• Your instructions
Go through the records underneath and count the lines that include the string "localhost". Give nothing but the number.

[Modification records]
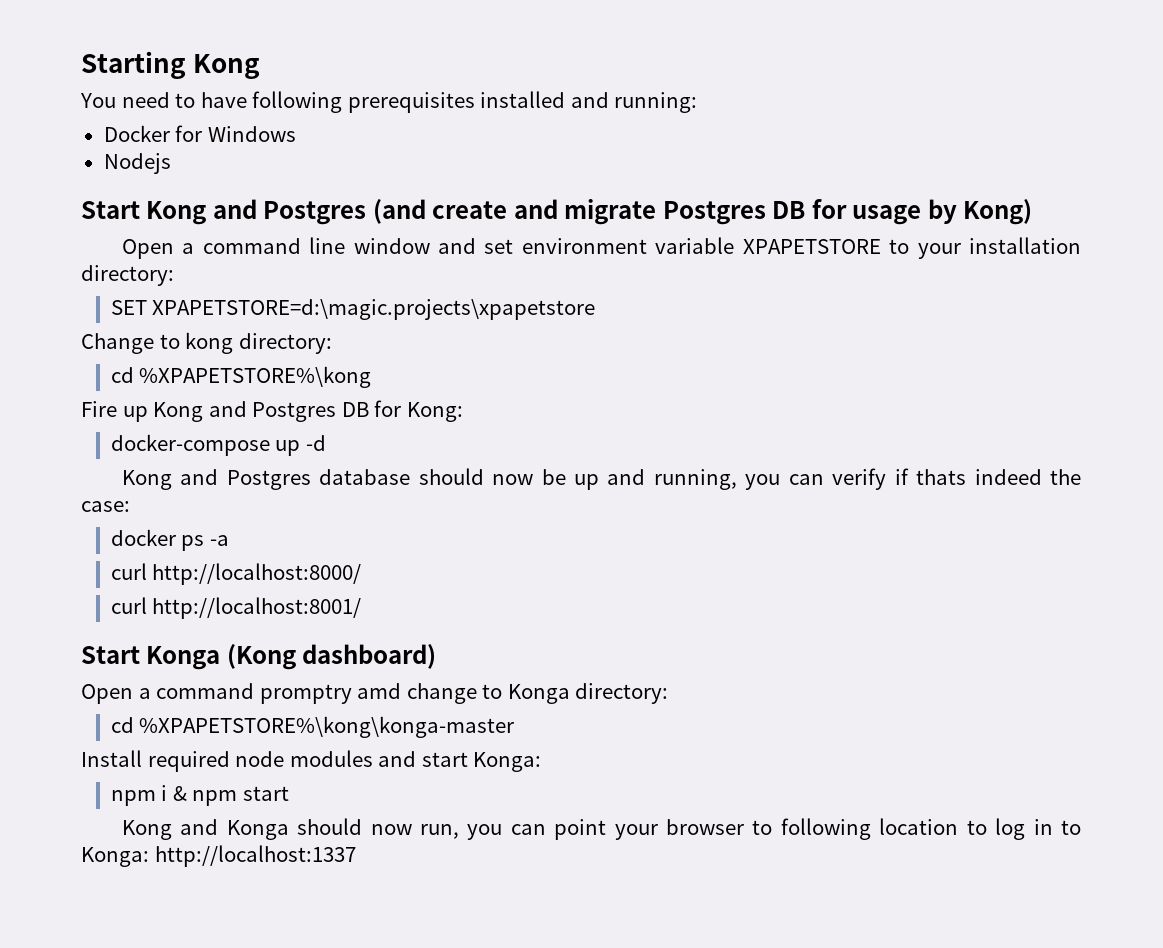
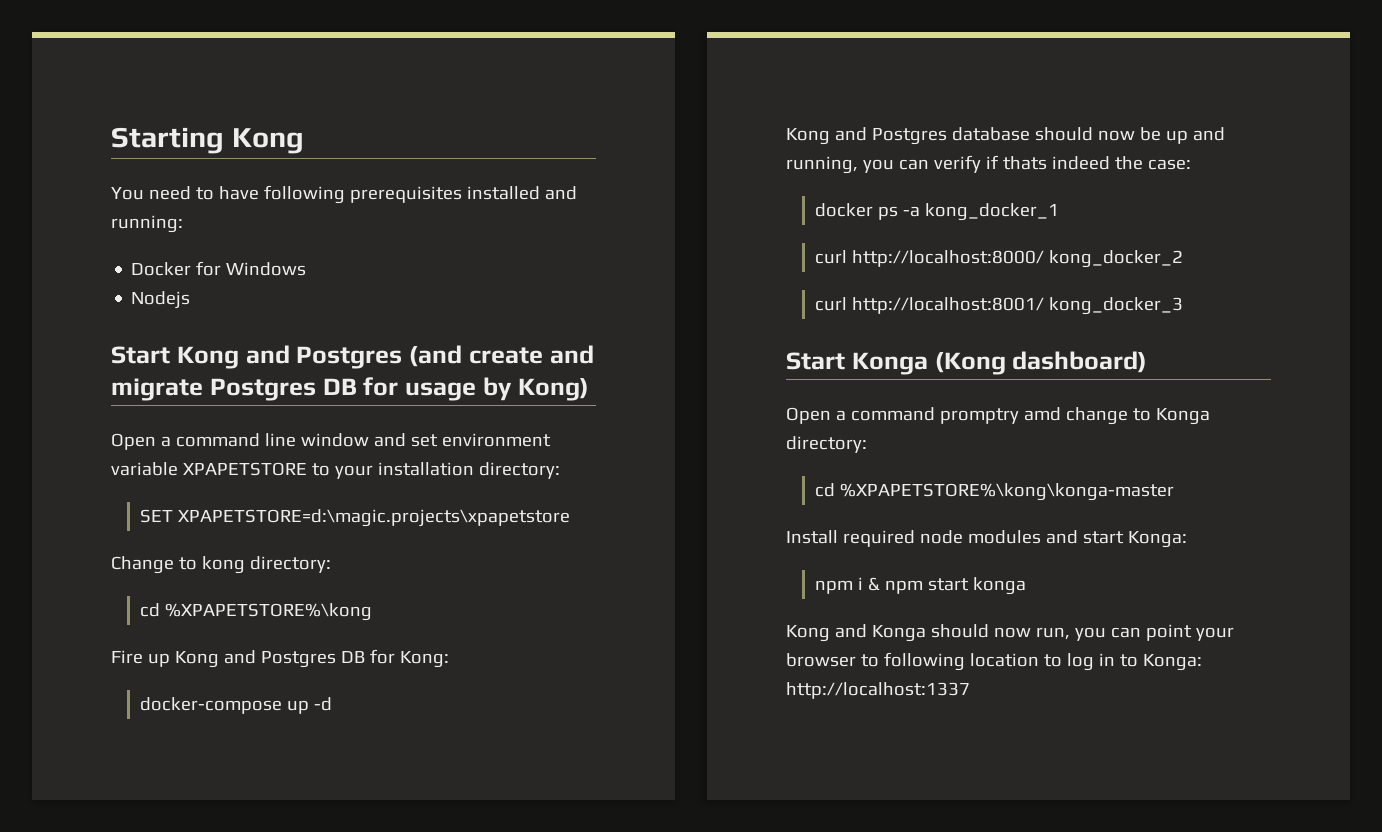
- docker ps -a
+ docker ps -a kong_docker_1
- curl http://localhost:8000/
+ curl http://localhost:8000/ kong_docker_2
- curl http://localhost:8001/
+ curl http://localhost:8001/ kong_docker_3
- npm i & npm start
+ npm i & npm start konga

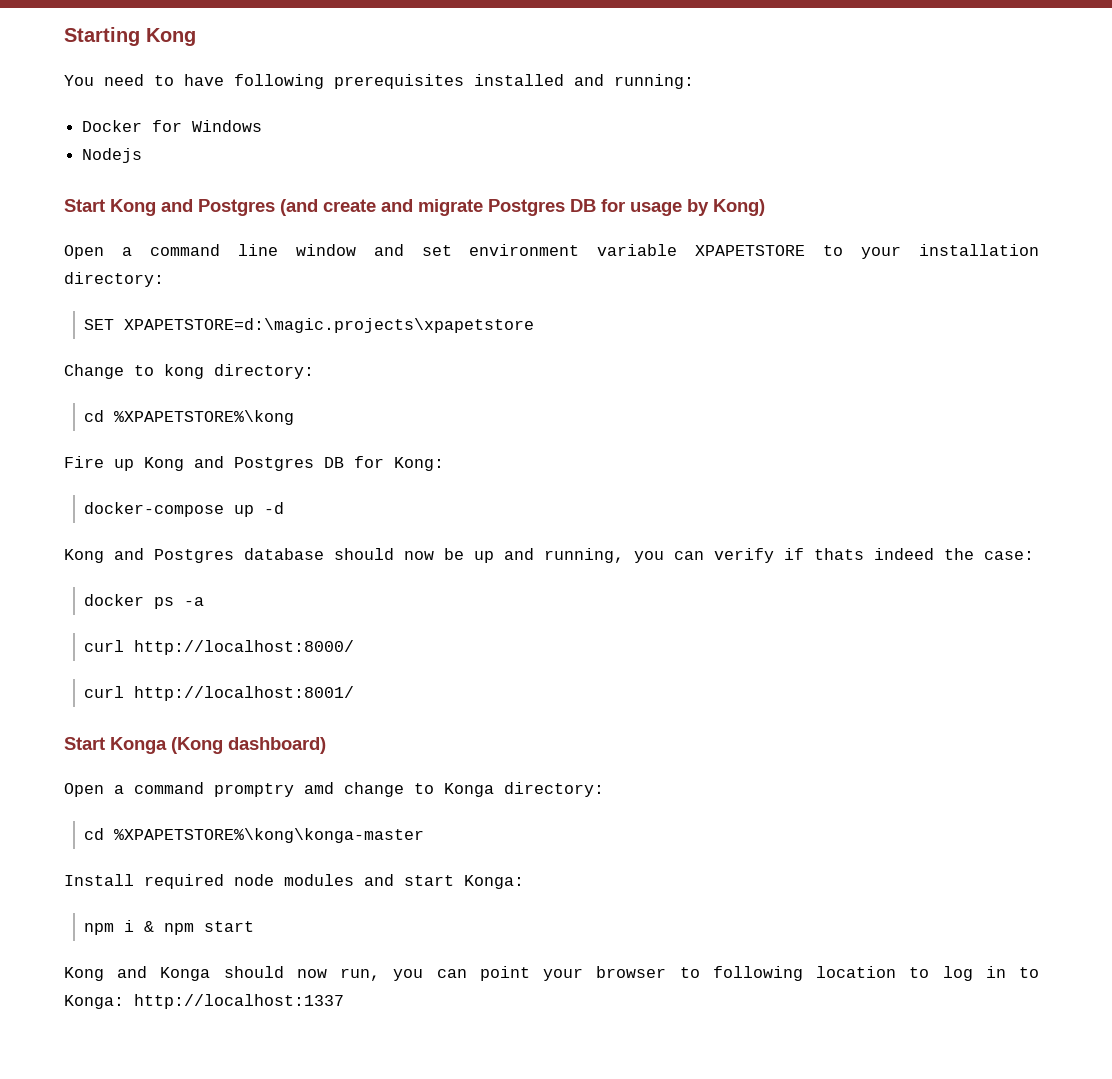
- docker ps -a kong_docker_1
+ docker ps -a
- curl http://localhost:8000/ kong_docker_2
+ curl http://localhost:8000/
- curl http://localhost:8001/ kong_docker_3
+ curl http://localhost:8001/
- npm i & npm start konga
+ npm i & npm start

• Written response
8